Return of the trades
With technology jobs tarnished and more careerists now searching for 'meaning,' specialized, hands-on work gains new allure
When Billy Cleland drives in and around Washington, D.C., he sees more than monuments and grand buildings: He sees the fruits of his own labor.
Mr. Cleland has been a stone mason since 1940, and his work has included building the columns of the National Gallery of Art; setting the stones at John F. Kennedy's grave site; and serving as master mason of the National Cathedral in its final years of construction, setting the last stone finial in place in 1990.
"I've been very fortunate," says Mr. Cleland, now retired. "I've had the privilege to help build this city and many of its monuments.... Any craftsman who's worth his salt is able to stand back at the end of a hard day and look at his work and say, I did that."
Scott Holloway has never met the master mason, but he wants to be able to say the same things about his own work one day. Cleland's junior by more than 40 years, he is just embarking on what he hopes will be a lifelong career as a skilled tradesman. Mr. Holloway recently tired of office work and decided to find something more meaningful. He's now enrolled in a trades program where he is learning to make terrazzo - a specialized tile floor that involves mixing crushed tile with concrete and pouring it into place.
"It's exciting, I feel more of a sense of worth," he says of the 12-week course he's taking at the International Masonry Institute in Cascade, Md.
The terrorist attacks tore up New York City, he adds, "and that's where I'm from - and I could be part of rebuilding it."
Holloway isn't alone in his enthusiasm for the skilled trades.
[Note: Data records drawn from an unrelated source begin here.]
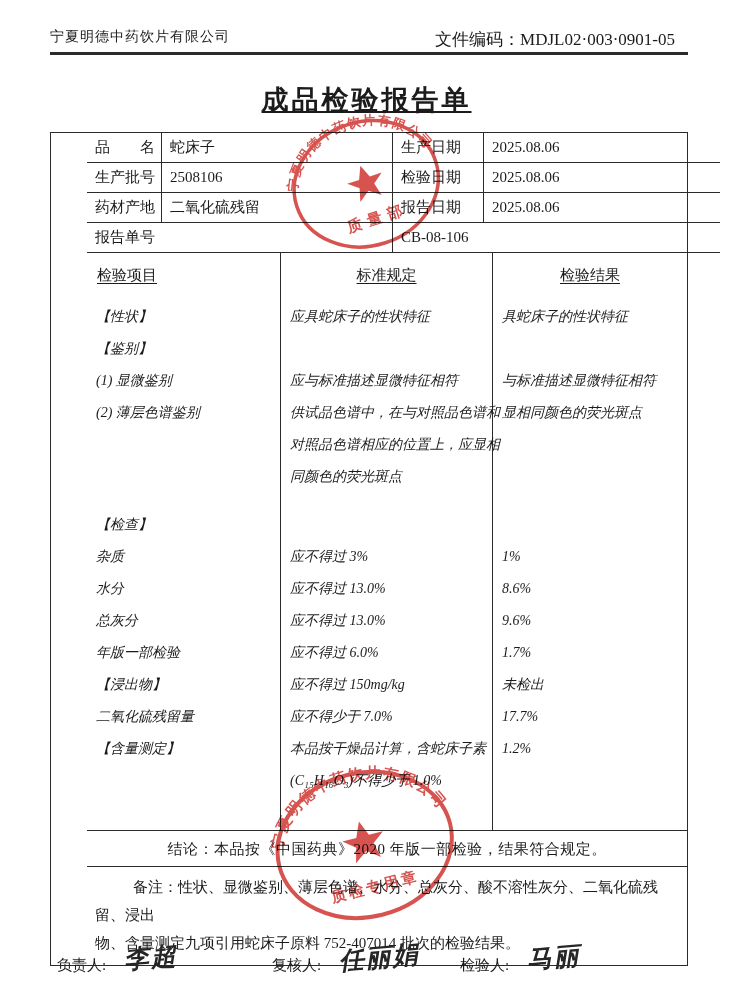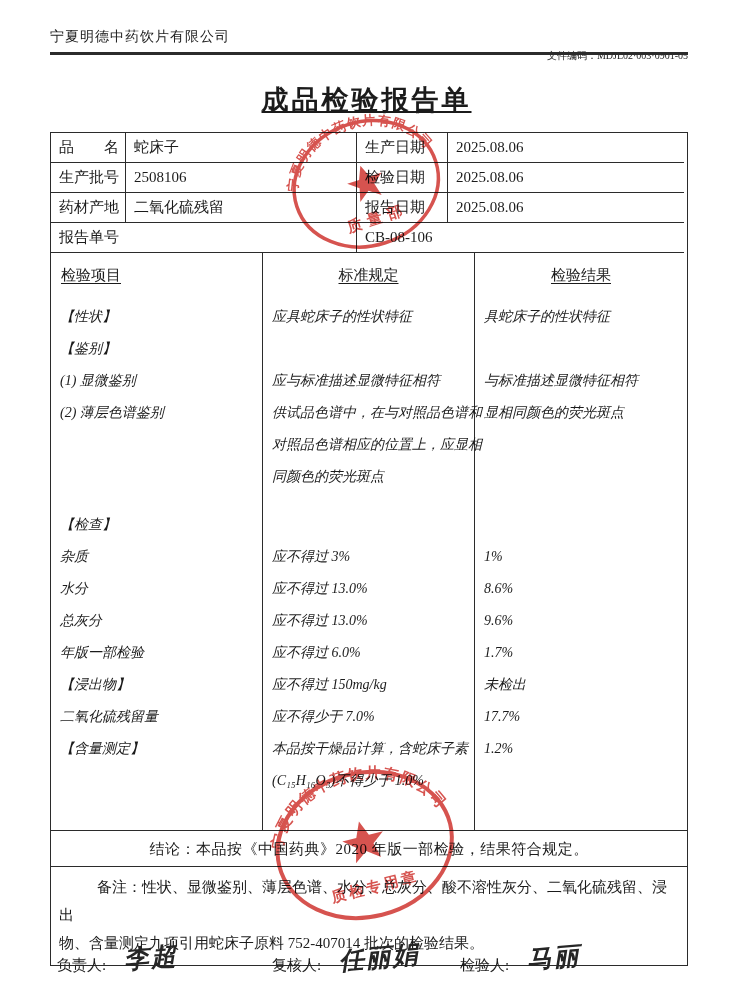--- a/index.html
+++ b/index.html
@@ -9,7 +9,7 @@
 
   
   .hdr-left  { position:absolute; left:50px; top:28px; font-size:14px; letter-spacing:1px; }
-  .hdr-right { position:absolute; right:45px; top:28px; font-size:10px;margin-top:21px; }
+  .hdr-right { position:absolute; right:58px; top:28px; font-size:17px; }
   .hdr-rule  { position:absolute; left:50px; top:52px; width:638px; height:2.5px; background:#2b2b2b; }
 
   .title { position:absolute; left:0; top:82px; width:733px; text-align:center;

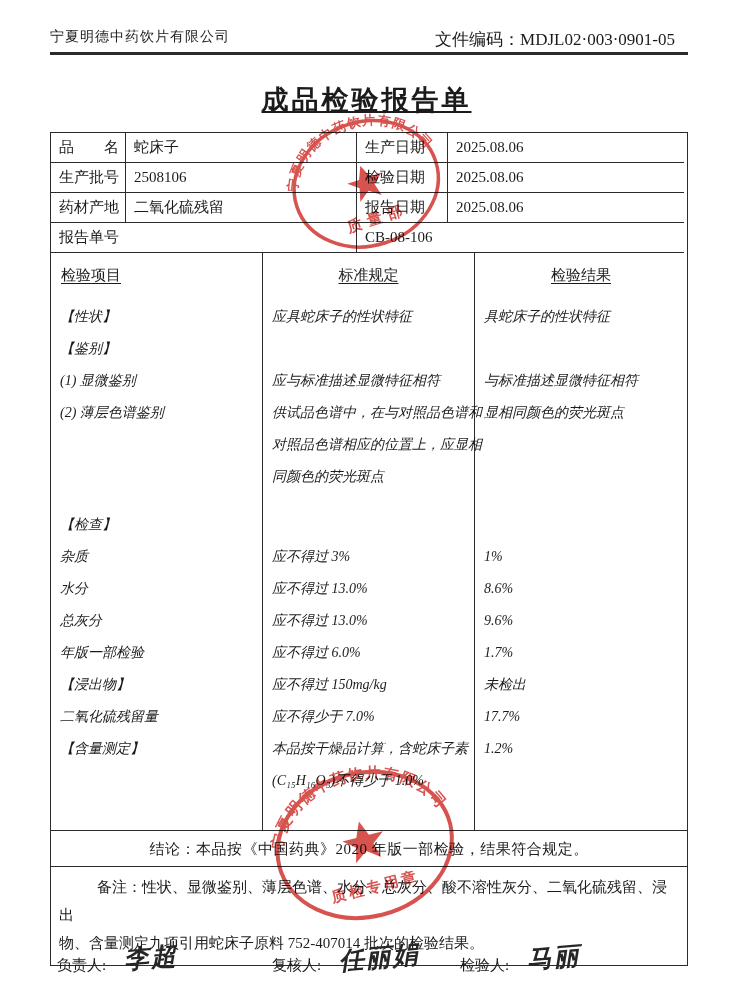--- a/index.html
+++ b/index.html
@@ -16,7 +16,7 @@
            font-size:27px; font-weight:bold; letter-spacing:3px;text-decoration:underline; }
 
   
-  .doc-table { position:absolute; left:50px; top:132px; width:638px; border:1.5px solid #2b2b2b; background:transparent; }
+  .doc-table { position:absolute; left:50px; top:132px; width:638px; border:1.5px solid #2b2b2b; background:transparent;padding-left:36px; }
 
   .info-grid { display:grid; grid-template-columns:75px 231px 91px 236px; }
   .cell { height:30px; line-height:29px; font-size:15px; padding-left:8px;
During a decade in which the media's career-and-workplace coverage has been dominated by Wall Street and the dotcom generation, the skilled trades have quietly been enjoying a renaissance in this country - attracting renewed public appreciation for their craftsmanship and quality, as well as a new generation of workers eager for the hands-on satisfaction of creating work that is meant to last generations.
"It's possible today to recreate just about anything that was ever created," says Clem Labine, editor of Traditional Building and Period Homes, magazines focused on restoration and traditionally styled new construction. "The crafts are there."
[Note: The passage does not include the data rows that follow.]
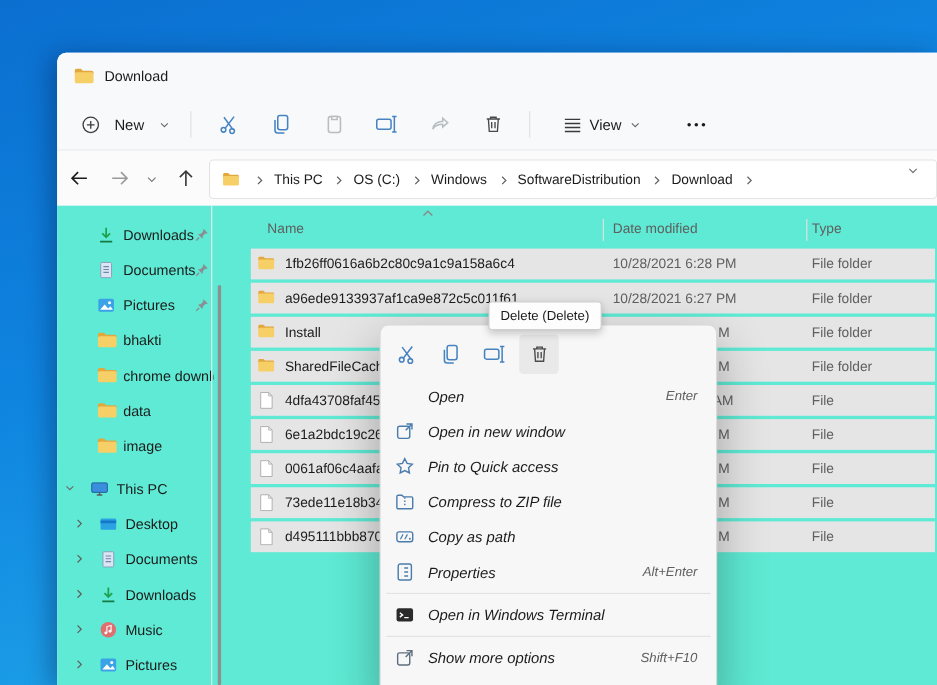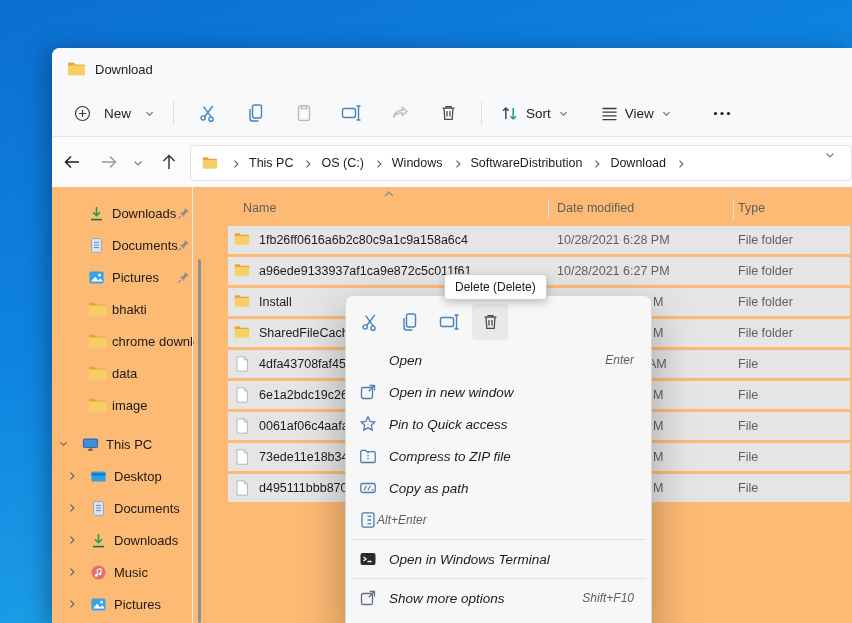--- a/index.html
+++ b/index.html
@@ -180,20 +180,6 @@
         </div>
       </div>
     <div class="tb-divider" style="margin-left:15px"></div>
-    <div class="tb-drop">
-      <span>
-          <svg width="19" height="17" viewBox="0 0 19 17" fill="none" stroke-width="1.5">
-            <path d="M5.8 14V3.2M3 5.8L5.8 3l2.8 2.8" stroke="#3a4a5a"></path>
-            <path d="M13.2 3v10.8M10.4 11.2l2.8 2.8 2.8-2.8" stroke="#1a9e8f"></path>
-          </svg>
-        </span>
-      <span>Sort</span>
-      <span class="chev">
-          <svg width="11" height="11" viewBox="0 0 16 16" fill="none" stroke="#6a6a6a" stroke-width="1.5">
-            <path d="M3.5 6L8 10.5 12.5 6"></path>
-          </svg>
-        </span>
-    </div>
     <div class="tb-drop" style="margin-left:12px">
       <span>
           <svg width="17" height="15" viewBox="0 0 17 15" stroke="#3a3a3a" stroke-width="1.3">

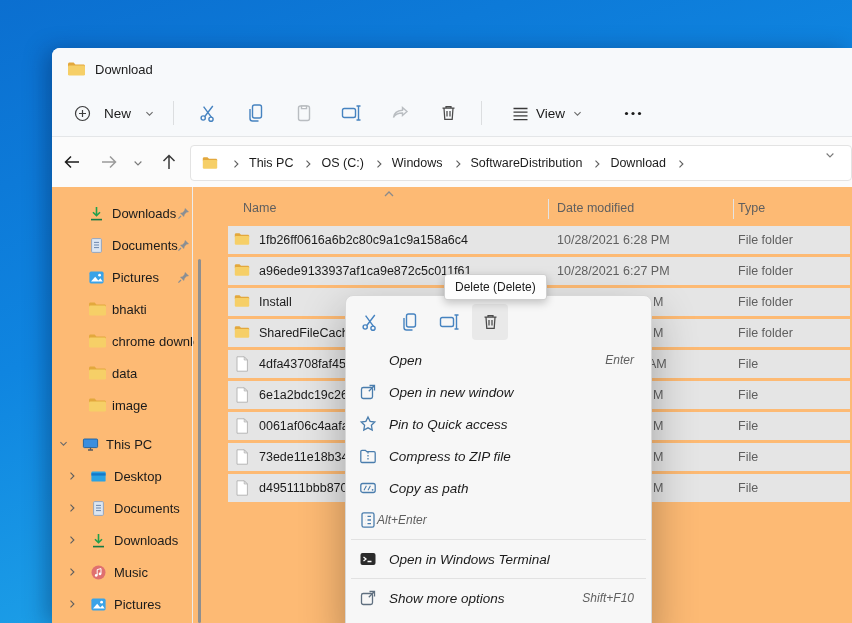--- a/index.html
+++ b/index.html
@@ -47,7 +47,7 @@
   .addr-chev { position:absolute; right:16px; top:12px; width:12px; height:12px; }
 
   
-  .content { position:absolute; top:139px; left:0; right:0; bottom:0; background:#fdba74; }
+  .content { position:absolute; top:139px; left:0; right:0; bottom:0; background:#5eead4; }
 
   #sidebar { position:absolute; left:0; top:0; bottom:0; width:150px; padding-top:10px;
     overflow:hidden; }

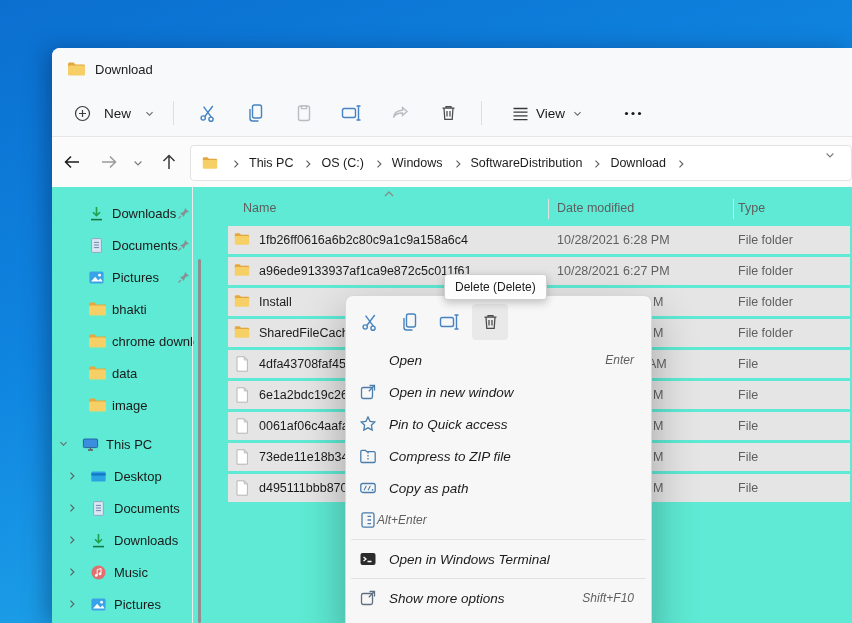--- a/index.html
+++ b/index.html
@@ -661,6 +661,7 @@
             <path d="M6 5.4h.1M8.5 5.4H12M6 9h.1M8.5 9H12M6 12.6h.1M8.5 12.6H12"></path>
           </svg>
         </span>
+        <span class="cm-label">Properties</span>
         <span class="cm-shortcut">Alt+Enter</span>
       </div>
       <div class="cm-sep"></div>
After being sidelined for most of the 20th century by the modernist movement - with its no-frills, less-is-more aesthetic - the skilled trades began to make a comeback in the 1970s with the growth of the historic preservation movement.
The trend has only accelerated in recent years, as consumer and commercial tastes have continued to swing back toward more historical and traditional building styles.
Today, craftsmen (and women) can be found making everything from dry stone walls, to architectural ironwork, to ornate terra-cotta figurines and cornices (used to decorate buildings).
They're also bringing new vigor to skills that had nearly died out in this country. For example, they're working with scagliola, a synthetic marble made from colored plaster, which originated in Italy and dates back to the Renaissance.
"It's work that connects you to tradition, to your past, to your history, or to someone else's history," says Misia Leonard, a preservation architect who works closely with skilled tradesmen as chief of the preservation office of New York City's Department of Design and Construction.
"It's grounding to see that people 100 years ago were doing something beautiful, and you're trying to bring it back," she says. "Most of the tradesmen that I know take tremendous pride in what they do. And they all say they're not in it for the money. They're in it for the satisfaction of doing a good job and having something to show for it."
Master stone mason Kevin Gardner, who has been building dry stone walls in New England for 30 years, agrees that there's a "particular personal satisfaction" in his work that's hard to describe.
After learning the skill from his uncle, he says, he found he had a "temperament" for the work.
"It's a temperament that likes order and balance," says Mr. Gardner, whose recent book about his work, "The Granite Kiss," has been receiving positive attention from the mainstream press. "It's a temperament that likes to make something out of nothing, that finds a lot of interest in arranging many, many things in the smallest possible area."